Dataset records START

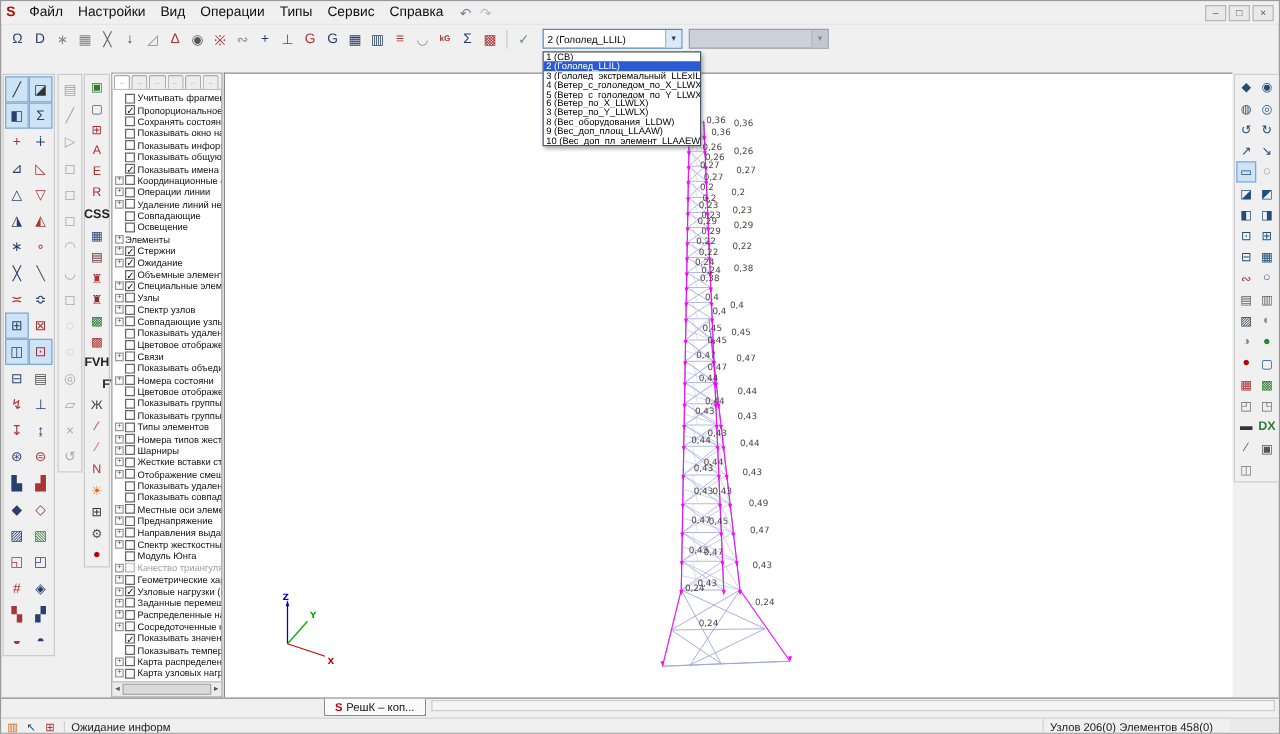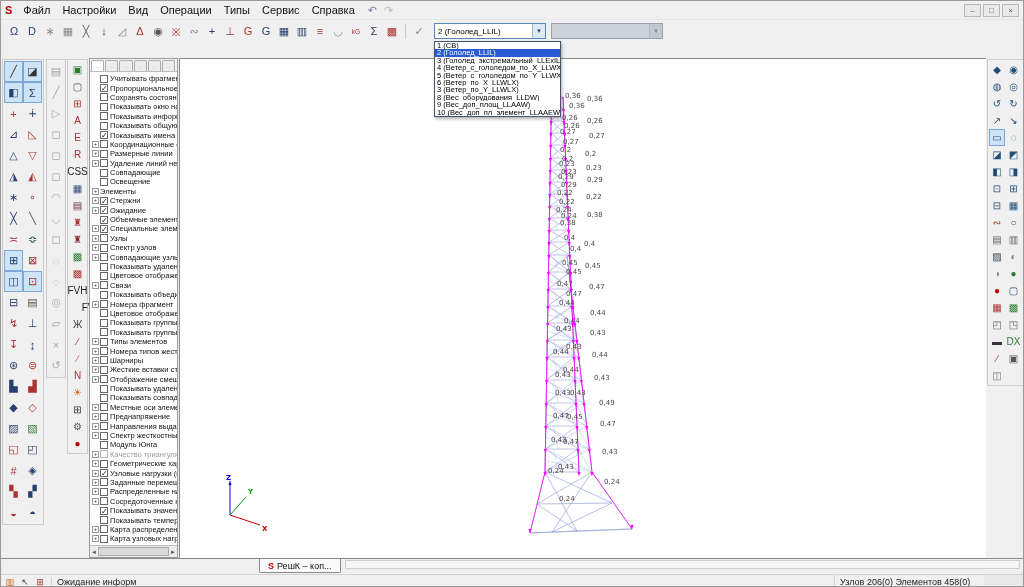--- a/index.html
+++ b/index.html
@@ -11,21 +11,21 @@
   .menuitems{display:flex}
   .menuitems span{padding:1px 6px;color:#111}
   .histbtn{margin-left:7px;font-size:11px}
   .undo{color:#6b7f9e}.redo{color:#b8b8b8}
   .mdicontrols{margin-left:auto;display:flex;gap:2px;padding-right:4px}
   .mdibtn{width:17px;height:13px;font-size:8px;display:flex;align-items:center;justify-content:center;background:#e9e9e9;border:1px solid #b8b8b8;color:#555}
   
   .toolbar{position:absolute;left:0;top:18px;right:0;height:23px;display:flex;align-items:center;padding-left:4px;border-top:1px solid #e6e6e6}
   .ib{width:18px;height:18px;display:flex;align-items:center;justify-content:center;font-size:11px;color:#28406e;flex:none}
   .ib.hl{background:#cde3f6;border:1px solid #7da7d8}
-  .txticon{font-size:6.5px;font-weight:normal}
+  .txticon{font-size:6.5px;font-weight:bold}
   .tsep{width:1px;height:15px;background:#c9c9c9;margin:0 4px;flex:none}
   .combo{position:absolute;top:3px;width:112px;height:16px;border:1px solid #5a87b8;background:#fff;display:flex;align-items:center;font-size:8px;padding-left:3px}
   .combo .cv{flex:1;overflow:hidden;white-space:nowrap;color:#000}
   .carrow{width:13px;height:100%;display:flex;align-items:center;justify-content:center;background:#dce9f7;border-left:1px solid #a9bccf;color:#345;font-size:7px;flex:none}
   .combo.disabled{background:#ccd2da;border-color:#9aa3ad}
   .combo.disabled .carrow{background:#c2c8d1;color:#828b96}
   
   .tabrow{position:absolute;left:0;top:41px;right:0;height:16px;display:flex;align-items:flex-end;padding-left:2px;border-bottom:1px solid #9a9a9a;background:#f0f0f0}
   .tab{font-size:10px;padding:0 8px;border:1px solid #9a9a9a;border-bottom:none;border-radius:3px 3px 0 0;margin-right:1px;background:#ececec;color:#222;height:14px;display:flex;align-items:center}
   .tab.active{background:#f8f7f4;color:#cc3300;height:15px}
@@ -273,21 +273,21 @@
           <span>Показывать имена о</span>
         </div>
         <div class="trow">
           <span class="exp">+</span>
           <span class="cb"></span>
           <span>Координационные ос</span>
         </div>
         <div class="trow">
           <span class="exp">+</span>
           <span class="cb"></span>
-          <span>Размерные линии</span>
+          <span>Операции линии</span>
         </div>
         <div class="trow">
           <span class="exp">+</span>
           <span class="cb"></span>
           <span>Удаление линий нев</span>
         </div>
         <div class="trow">
           <span class="noexp"></span>
           <span class="cb"></span>
           <span>Совпадающие</span>
@@ -352,21 +352,21 @@
           <span>Связи</span>
         </div>
         <div class="trow">
           <span class="noexp"></span>
           <span class="cb"></span>
           <span>Показывать объеди</span>
         </div>
         <div class="trow">
           <span class="exp">+</span>
           <span class="cb"></span>
-          <span>Номера фрагмент</span>
+          <span>Номера состояни</span>
         </div>
         <div class="trow">
           <span class="noexp"></span>
           <span class="cb"></span>
           <span>Цветовое отображен</span>
         </div>
         <div class="trow">
           <span class="noexp"></span>
           <span class="cb"></span>
           <span>Показывать группы н</span>

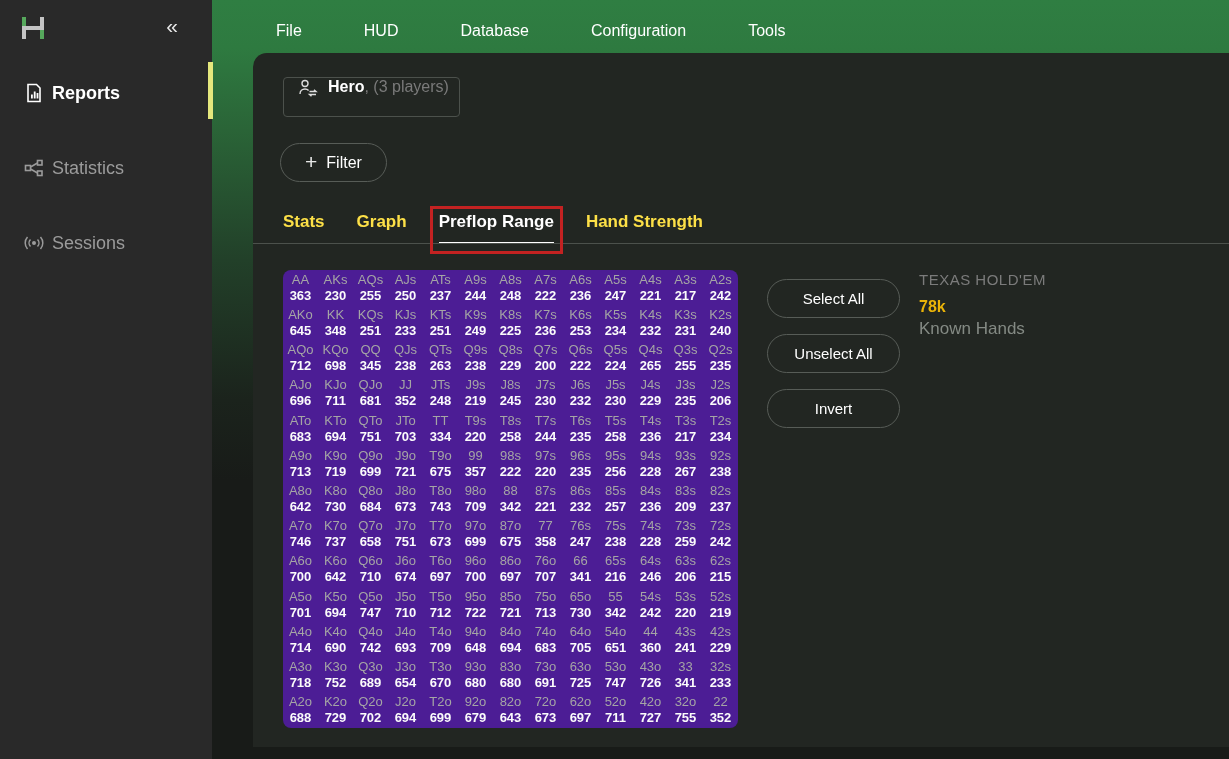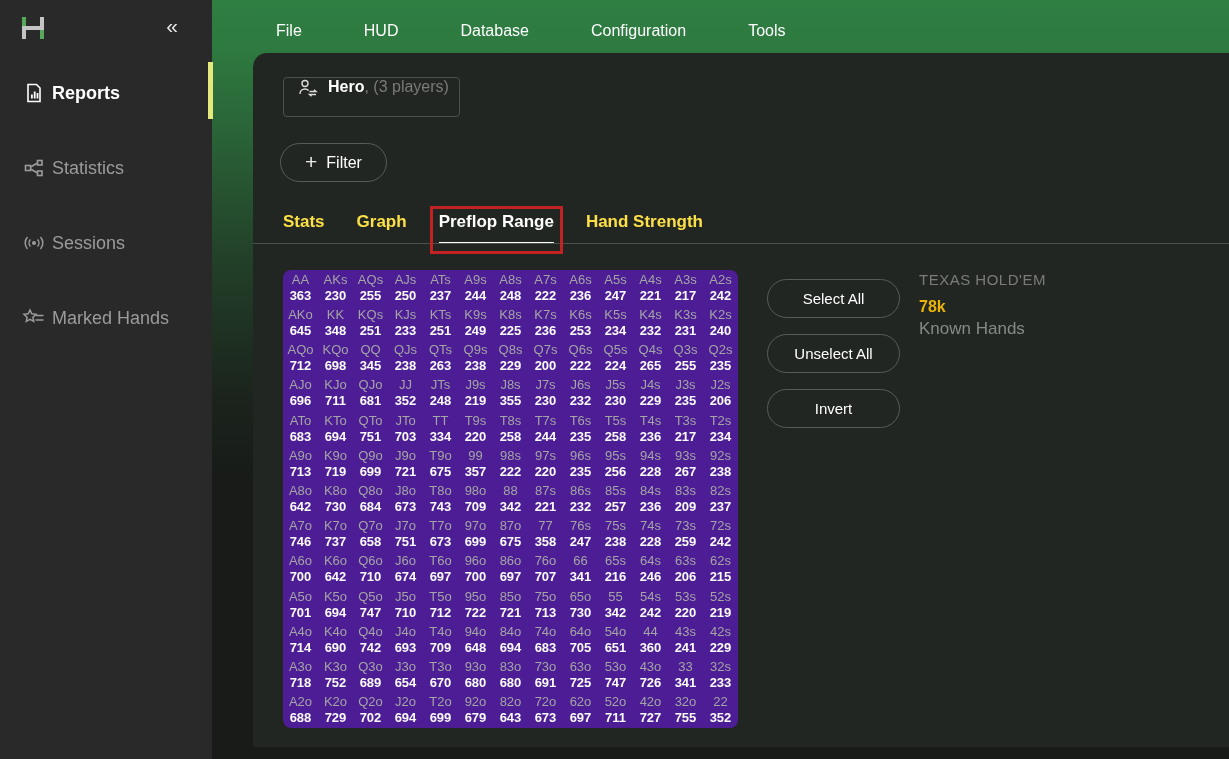--- a/index.html
+++ b/index.html
@@ -139,29 +139,20 @@
         <circle cx="12" cy="11" r="2" fill="#9b9b9b" stroke="none"></circle>
         <path d="M8.5 7.5a5 5 0 0 0 0 7"></path>
         <path d="M15.5 7.5a5 5 0 0 1 0 7"></path>
         <path d="M5.5 5a9 9 0 0 0 0 12"></path>
         <path d="M18.5 5a9 9 0 0 1 0 12"></path>
       </svg>
     </span>
     <span class="nav-label">Sessions</span>
   </div>
 
-  <div class="nav-item" style="top:298px;">
-    <span class="nav-icon">
-      <svg width="24" height="22" viewBox="0 0 24 22" fill="none" stroke-width="1.5">
-        <path d="M8 3l1.8 3.8 4.2.5-3.1 2.9.8 4.1L8 12.3l-3.7 2 .8-4.1L2 7.3l4.2-.5z"></path>
-        <path d="M13.5 8.5h8 M13.5 13h8"></path>
-      </svg>
-    </span>
-    <span class="nav-label">Marked Hands</span>
-  </div>
 </div>
 
 <div class="active-indicator"></div>
 
 <div class="panel">
 
   <div class="hero-button">
     <span style="display:flex;">
       <svg width="20" height="20" viewBox="0 0 20 20" fill="none" stroke="#dcdcdc" stroke-width="1.4">
         <circle cx="7" cy="5.5" r="3"></circle>
@@ -362,21 +353,21 @@
       <div class="cell">
         <span class="h">JTs</span>
         <span class="n">248</span>
       </div>
       <div class="cell">
         <span class="h">J9s</span>
         <span class="n">219</span>
       </div>
       <div class="cell">
         <span class="h">J8s</span>
-        <span class="n">355</span>
+        <span class="n">245</span>
       </div>
       <div class="cell">
         <span class="h">J7s</span>
         <span class="n">230</span>
       </div>
       <div class="cell">
         <span class="h">J6s</span>
         <span class="n">232</span>
       </div>
       <div class="cell">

Dataset records END

Only the text of the records belongs in the answer; reproduce it verbatim, with no pictures.

--- a/index.html
+++ b/index.html
@@ -11,21 +11,21 @@
   .menuitems{display:flex}
   .menuitems span{padding:1px 6px;color:#111}
   .histbtn{margin-left:7px;font-size:11px}
   .undo{color:#6b7f9e}.redo{color:#b8b8b8}
   .mdicontrols{margin-left:auto;display:flex;gap:2px;padding-right:4px}
   .mdibtn{width:17px;height:13px;font-size:8px;display:flex;align-items:center;justify-content:center;background:#e9e9e9;border:1px solid #b8b8b8;color:#555}
   
   .toolbar{position:absolute;left:0;top:18px;right:0;height:23px;display:flex;align-items:center;padding-left:4px;border-top:1px solid #e6e6e6}
   .ib{width:18px;height:18px;display:flex;align-items:center;justify-content:center;font-size:11px;color:#28406e;flex:none}
   .ib.hl{background:#cde3f6;border:1px solid #7da7d8}
-  .txticon{font-size:6.5px;font-weight:normal}
+  .txticon{font-size:6.5px;font-weight:bold}
   .tsep{width:1px;height:15px;background:#c9c9c9;margin:0 4px;flex:none}
   .combo{position:absolute;top:3px;width:112px;height:16px;border:1px solid #5a87b8;background:#fff;display:flex;align-items:center;font-size:8px;padding-left:3px}
   .combo .cv{flex:1;overflow:hidden;white-space:nowrap;color:#000}
   .carrow{width:13px;height:100%;display:flex;align-items:center;justify-content:center;background:#dce9f7;border-left:1px solid #a9bccf;color:#345;font-size:7px;flex:none}
   .combo.disabled{background:#ccd2da;border-color:#9aa3ad}
   .combo.disabled .carrow{background:#c2c8d1;color:#828b96}
   
   .tabrow{position:absolute;left:0;top:41px;right:0;height:16px;display:flex;align-items:flex-end;padding-left:2px;border-bottom:1px solid #9a9a9a;background:#f0f0f0}
   .tab{font-size:10px;padding:0 8px;border:1px solid #9a9a9a;border-bottom:none;border-radius:3px 3px 0 0;margin-right:1px;background:#ececec;color:#222;height:14px;display:flex;align-items:center}
   .tab.active{background:#f8f7f4;color:#cc3300;height:15px}
@@ -273,21 +273,21 @@
           <span>Показывать имена о</span>
         </div>
         <div class="trow">
           <span class="exp">+</span>
           <span class="cb"></span>
           <span>Координационные ос</span>
         </div>
         <div class="trow">
           <span class="exp">+</span>
           <span class="cb"></span>
-          <span>Размерные линии</span>
+          <span>Операции линии</span>
         </div>
         <div class="trow">
           <span class="exp">+</span>
           <span class="cb"></span>
           <span>Удаление линий нев</span>
         </div>
         <div class="trow">
           <span class="noexp"></span>
           <span class="cb"></span>
           <span>Совпадающие</span>
@@ -352,21 +352,21 @@
           <span>Связи</span>
         </div>
         <div class="trow">
           <span class="noexp"></span>
           <span class="cb"></span>
           <span>Показывать объеди</span>
         </div>
         <div class="trow">
           <span class="exp">+</span>
           <span class="cb"></span>
-          <span>Номера фрагмент</span>
+          <span>Номера состояни</span>
         </div>
         <div class="trow">
           <span class="noexp"></span>
           <span class="cb"></span>
           <span>Цветовое отображен</span>
         </div>
         <div class="trow">
           <span class="noexp"></span>
           <span class="cb"></span>
           <span>Показывать группы н</span>

--- a/index.html
+++ b/index.html
@@ -139,29 +139,20 @@
         <circle cx="12" cy="11" r="2" fill="#9b9b9b" stroke="none"></circle>
         <path d="M8.5 7.5a5 5 0 0 0 0 7"></path>
         <path d="M15.5 7.5a5 5 0 0 1 0 7"></path>
         <path d="M5.5 5a9 9 0 0 0 0 12"></path>
         <path d="M18.5 5a9 9 0 0 1 0 12"></path>
       </svg>
     </span>
     <span class="nav-label">Sessions</span>
   </div>
 
-  <div class="nav-item" style="top:298px;">
-    <span class="nav-icon">
-      <svg width="24" height="22" viewBox="0 0 24 22" fill="none" stroke-width="1.5">
-        <path d="M8 3l1.8 3.8 4.2.5-3.1 2.9.8 4.1L8 12.3l-3.7 2 .8-4.1L2 7.3l4.2-.5z"></path>
-        <path d="M13.5 8.5h8 M13.5 13h8"></path>
-      </svg>
-    </span>
-    <span class="nav-label">Marked Hands</span>
-  </div>
 </div>
 
 <div class="active-indicator"></div>
 
 <div class="panel">
 
   <div class="hero-button">
     <span style="display:flex;">
       <svg width="20" height="20" viewBox="0 0 20 20" fill="none" stroke="#dcdcdc" stroke-width="1.4">
         <circle cx="7" cy="5.5" r="3"></circle>
@@ -362,21 +353,21 @@
       <div class="cell">
         <span class="h">JTs</span>
         <span class="n">248</span>
       </div>
       <div class="cell">
         <span class="h">J9s</span>
         <span class="n">219</span>
       </div>
       <div class="cell">
         <span class="h">J8s</span>
-        <span class="n">355</span>
+        <span class="n">245</span>
       </div>
       <div class="cell">
         <span class="h">J7s</span>
         <span class="n">230</span>
       </div>
       <div class="cell">
         <span class="h">J6s</span>
         <span class="n">232</span>
       </div>
       <div class="cell">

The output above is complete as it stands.